__The problem__
The line containing "text-indent: 44px;" and every line after it through the end of the records: return those exactly, and nothing more.

__Input records__
—————

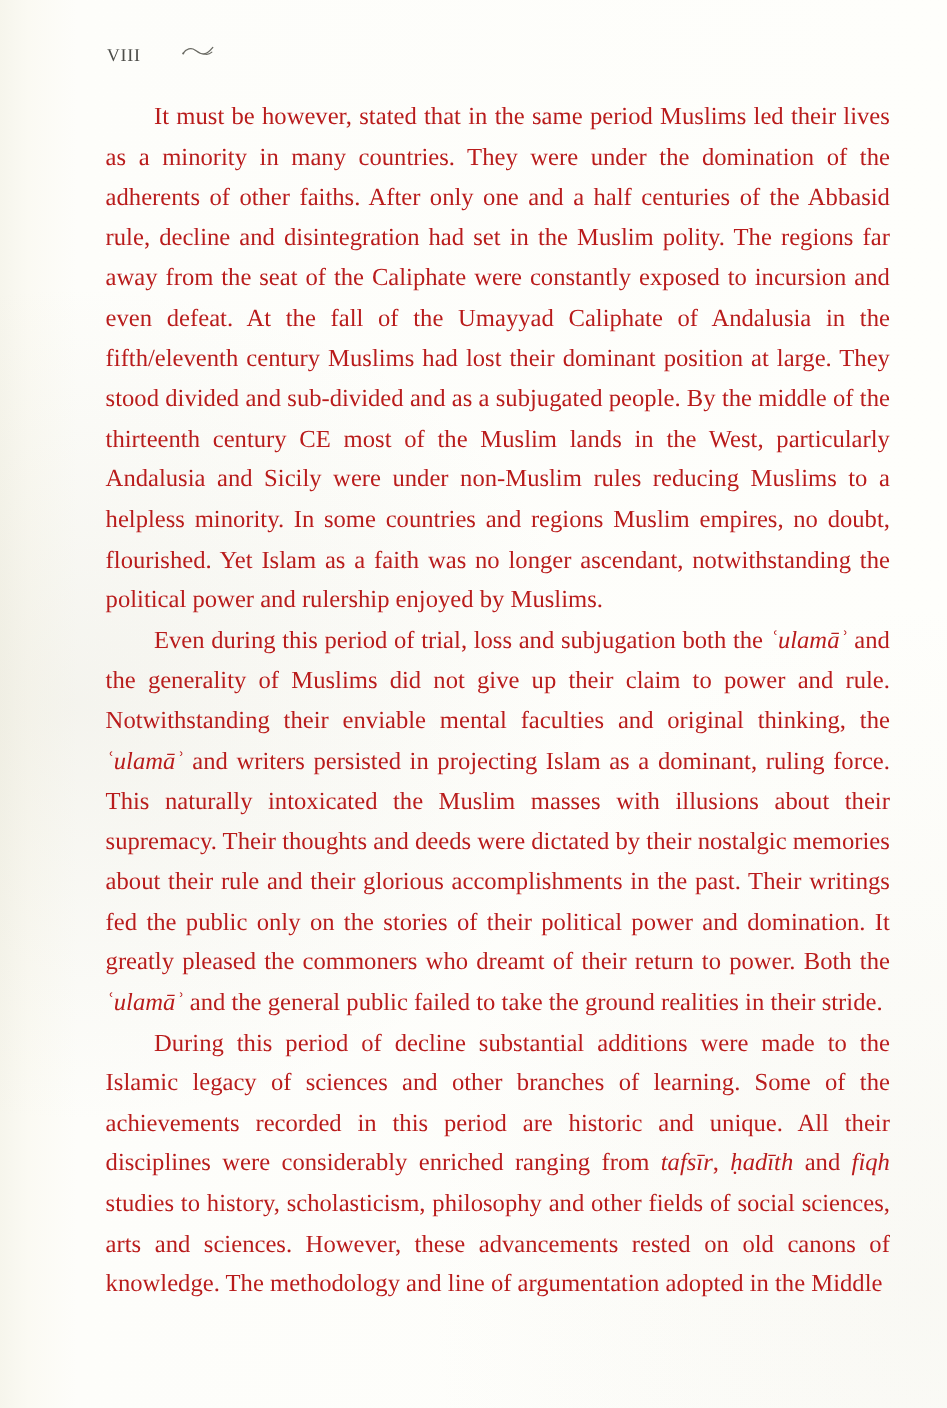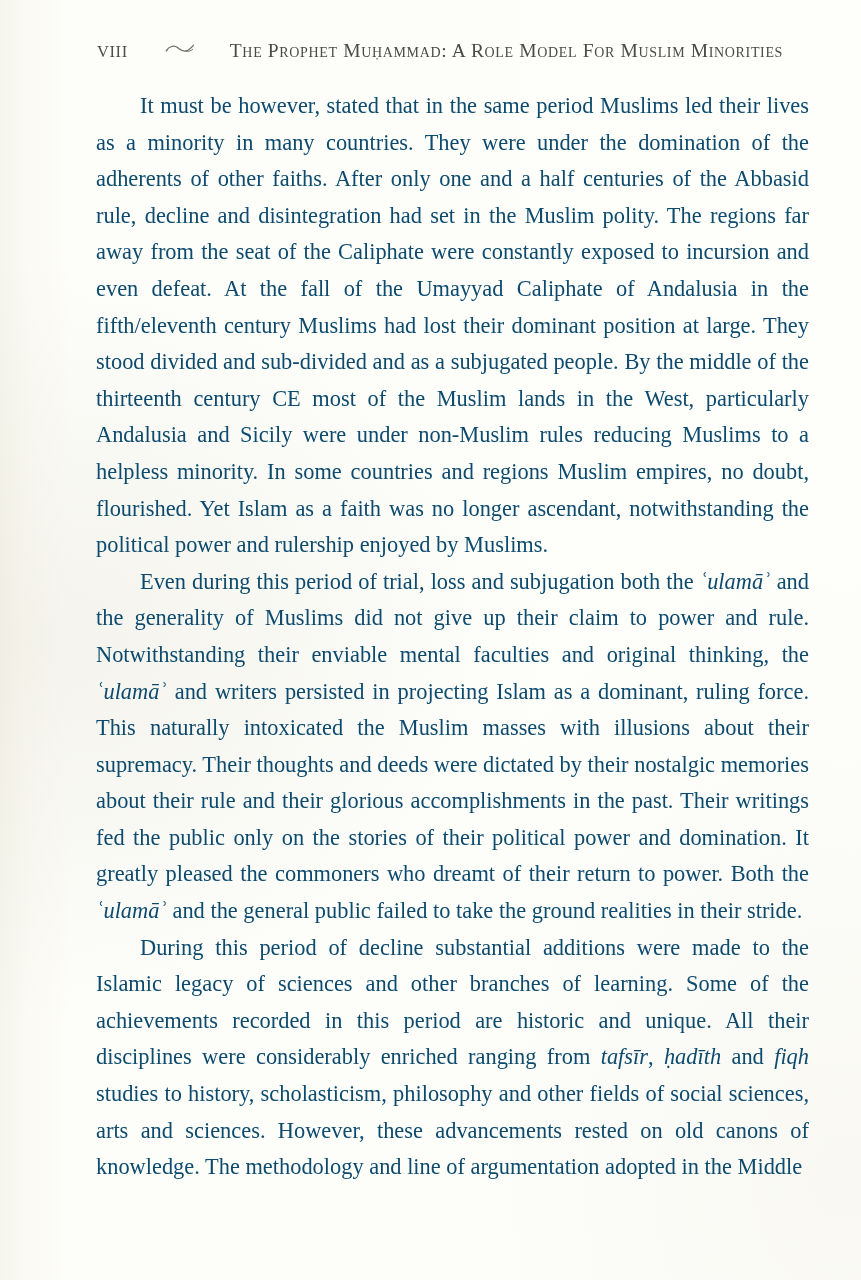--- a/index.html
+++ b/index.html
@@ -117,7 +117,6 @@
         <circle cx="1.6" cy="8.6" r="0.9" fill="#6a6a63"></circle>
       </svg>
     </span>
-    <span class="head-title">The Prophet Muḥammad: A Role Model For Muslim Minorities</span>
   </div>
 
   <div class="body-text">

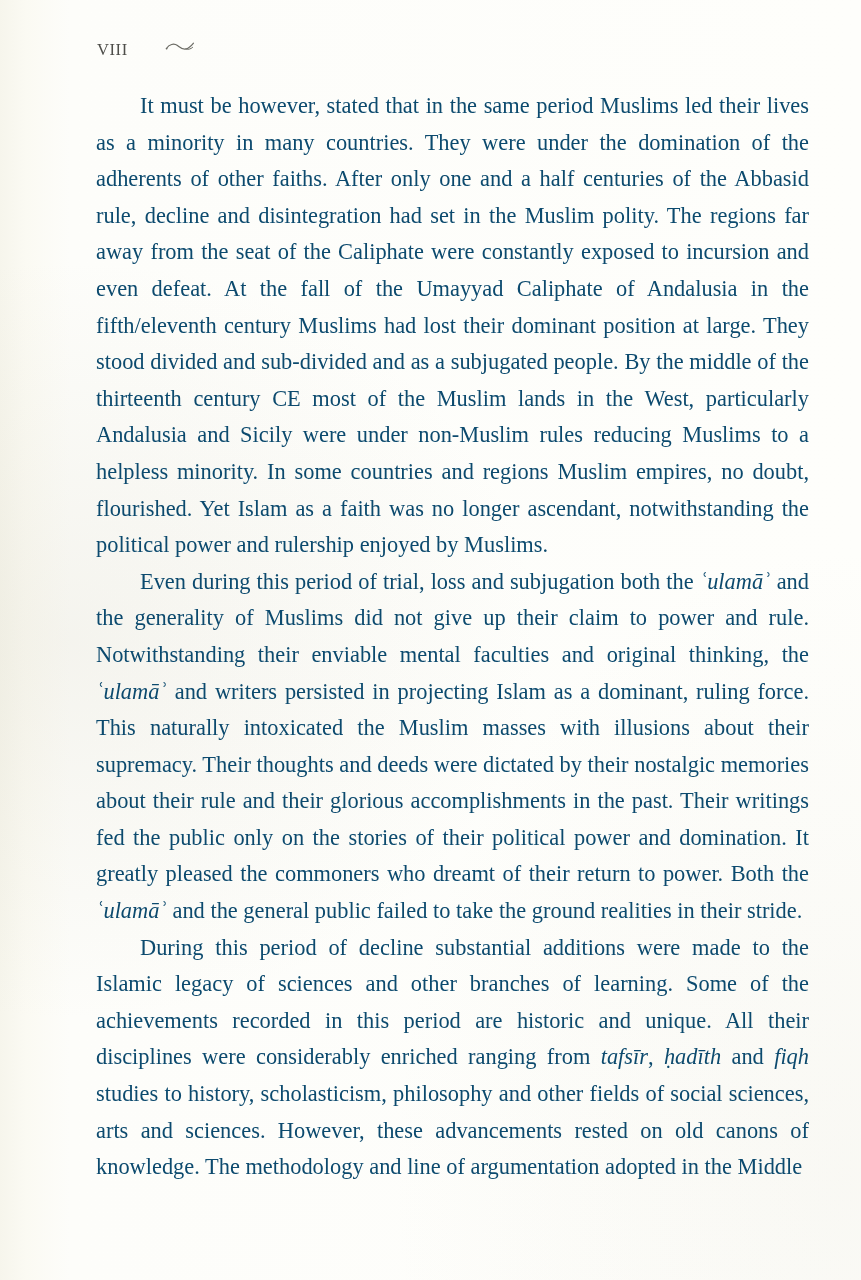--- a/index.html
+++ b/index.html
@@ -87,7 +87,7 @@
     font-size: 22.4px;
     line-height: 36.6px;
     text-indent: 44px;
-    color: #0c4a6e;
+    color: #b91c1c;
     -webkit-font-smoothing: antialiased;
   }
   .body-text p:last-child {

—————

__Solution__
     text-indent: 44px;
-    color: #0c4a6e;
+    color: #b91c1c;
     -webkit-font-smoothing: antialiased;
   }
   .body-text p:last-child {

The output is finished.